• **Entries provided**:
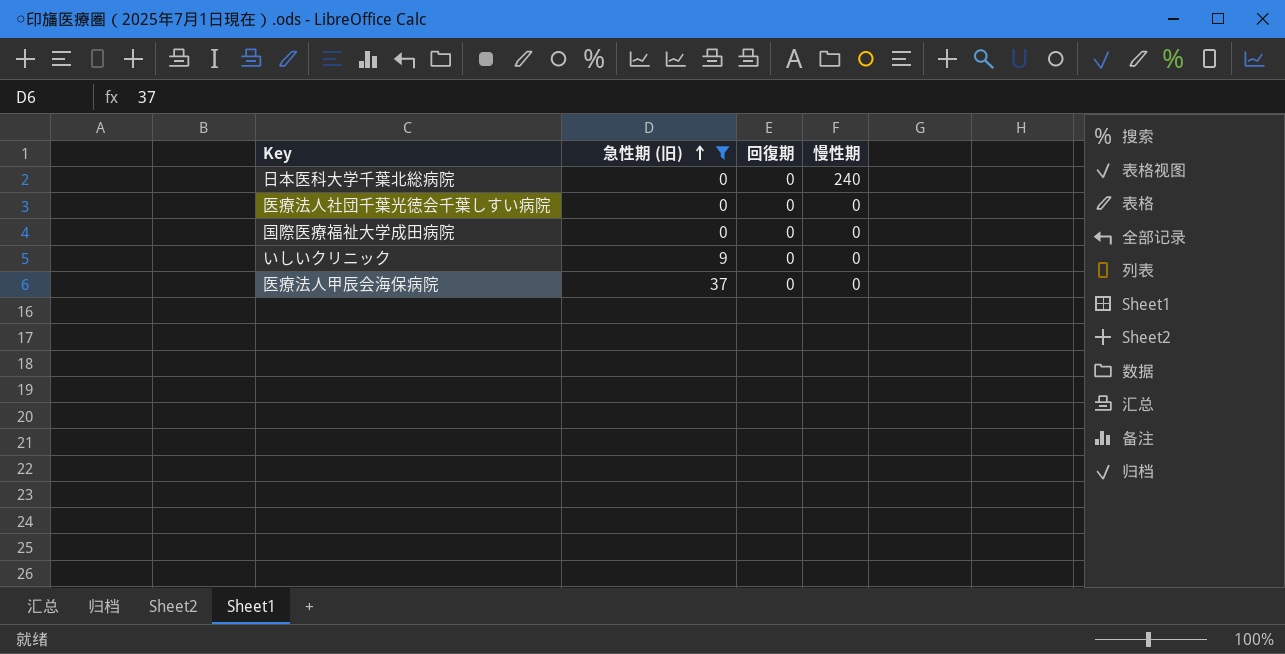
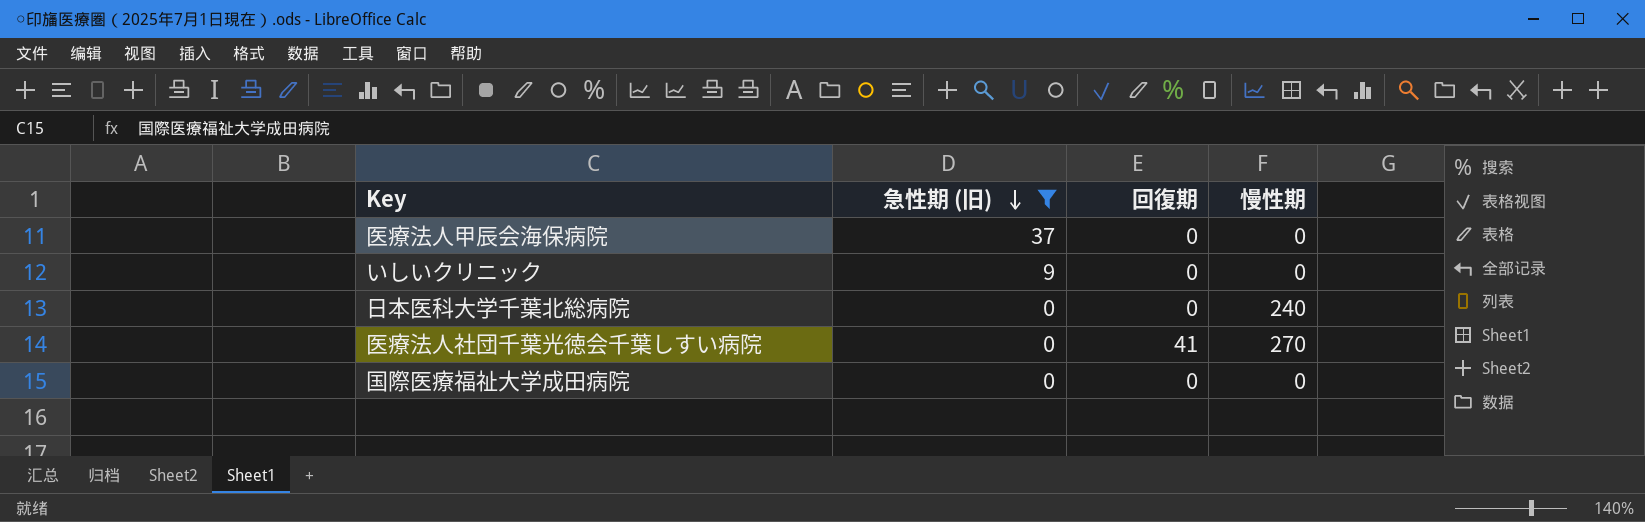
row order: 急性期 (旧) ascending -> 急性期 (旧) descending
医療法人社団千葉光徳会千葉しすい病院 | 回復期: 0 -> 41
医療法人社団千葉光徳会千葉しすい病院 | 慢性期: 0 -> 270

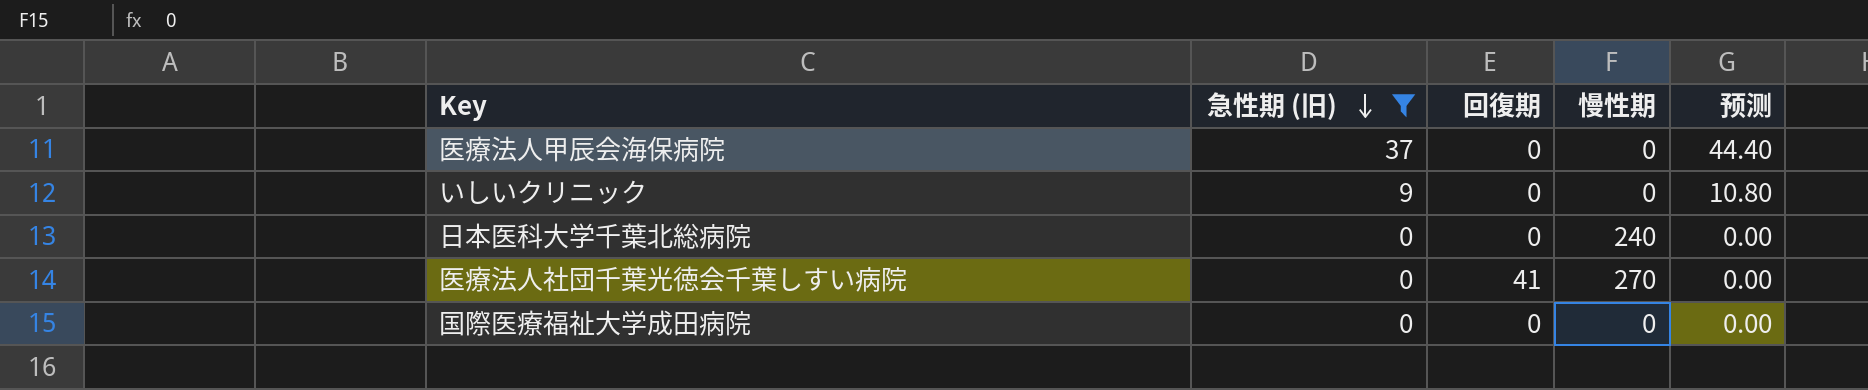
column 预测 | formula: none -> [急性期 (旧)] * 1.2

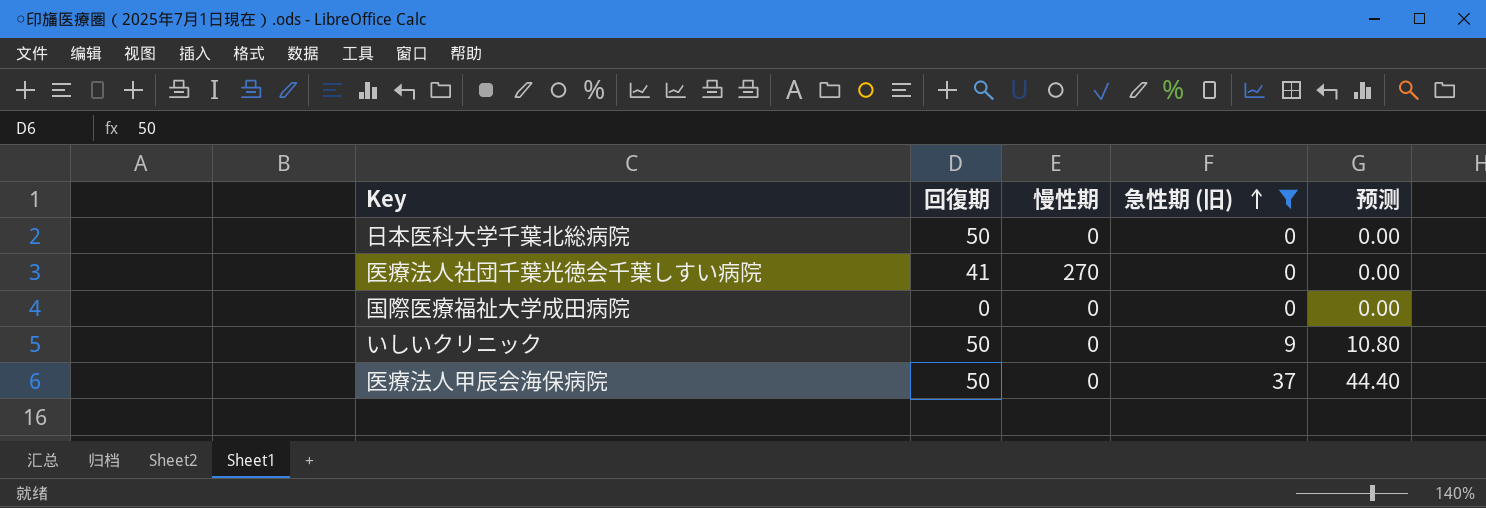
row order: 急性期 (旧) descending -> 急性期 (旧) ascending
column 急性期 (旧) | position: 2 -> 4
日本医科大学千葉北総病院 | 回復期: 0 -> 50
日本医科大学千葉北総病院 | 慢性期: 240 -> 0
いしいクリニック | 回復期: 0 -> 50
医療法人甲辰会海保病院 | 回復期: 0 -> 50

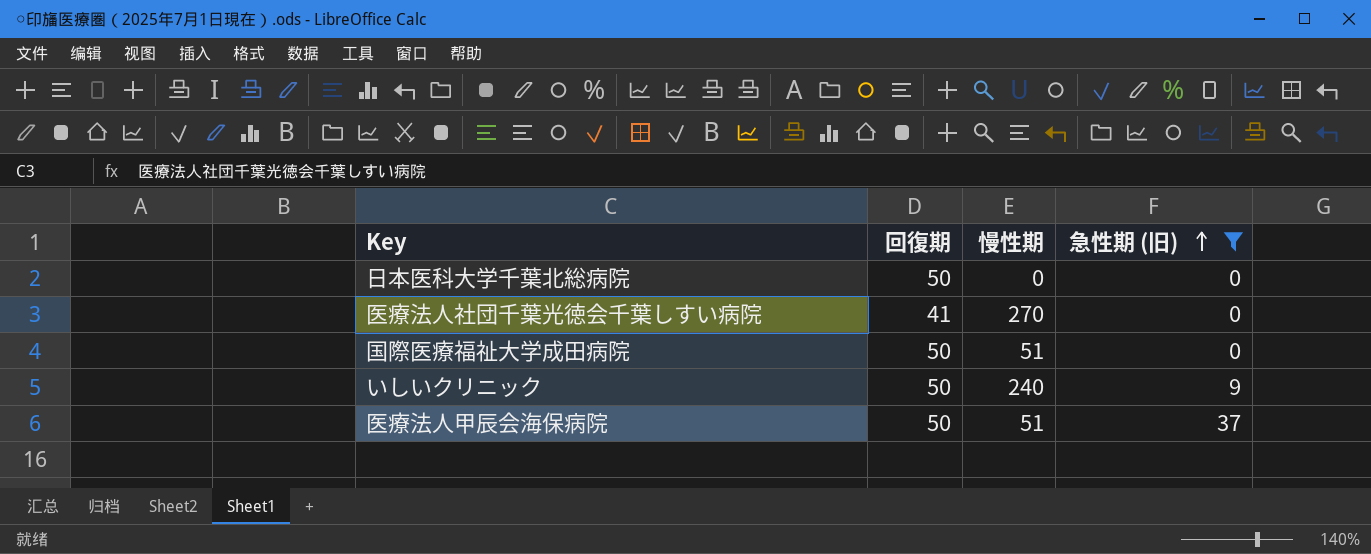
column 预测 | formula: [急性期 (旧)] * 1.2 -> none
国際医療福祉大学成田病院 | 回復期: 0 -> 50
国際医療福祉大学成田病院 | 慢性期: 0 -> 51
いしいクリニック | 慢性期: 0 -> 240
医療法人甲辰会海保病院 | 慢性期: 0 -> 51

• **Task objective**:
Return, exactly and without additions, the lines that run from the one containing "国際医療福祉大学成田病院 | 回復期: 0 -> 50" to the end of the material above.

• **Expected answer**:
国際医療福祉大学成田病院 | 回復期: 0 -> 50
国際医療福祉大学成田病院 | 慢性期: 0 -> 51
いしいクリニック | 慢性期: 0 -> 240
医療法人甲辰会海保病院 | 慢性期: 0 -> 51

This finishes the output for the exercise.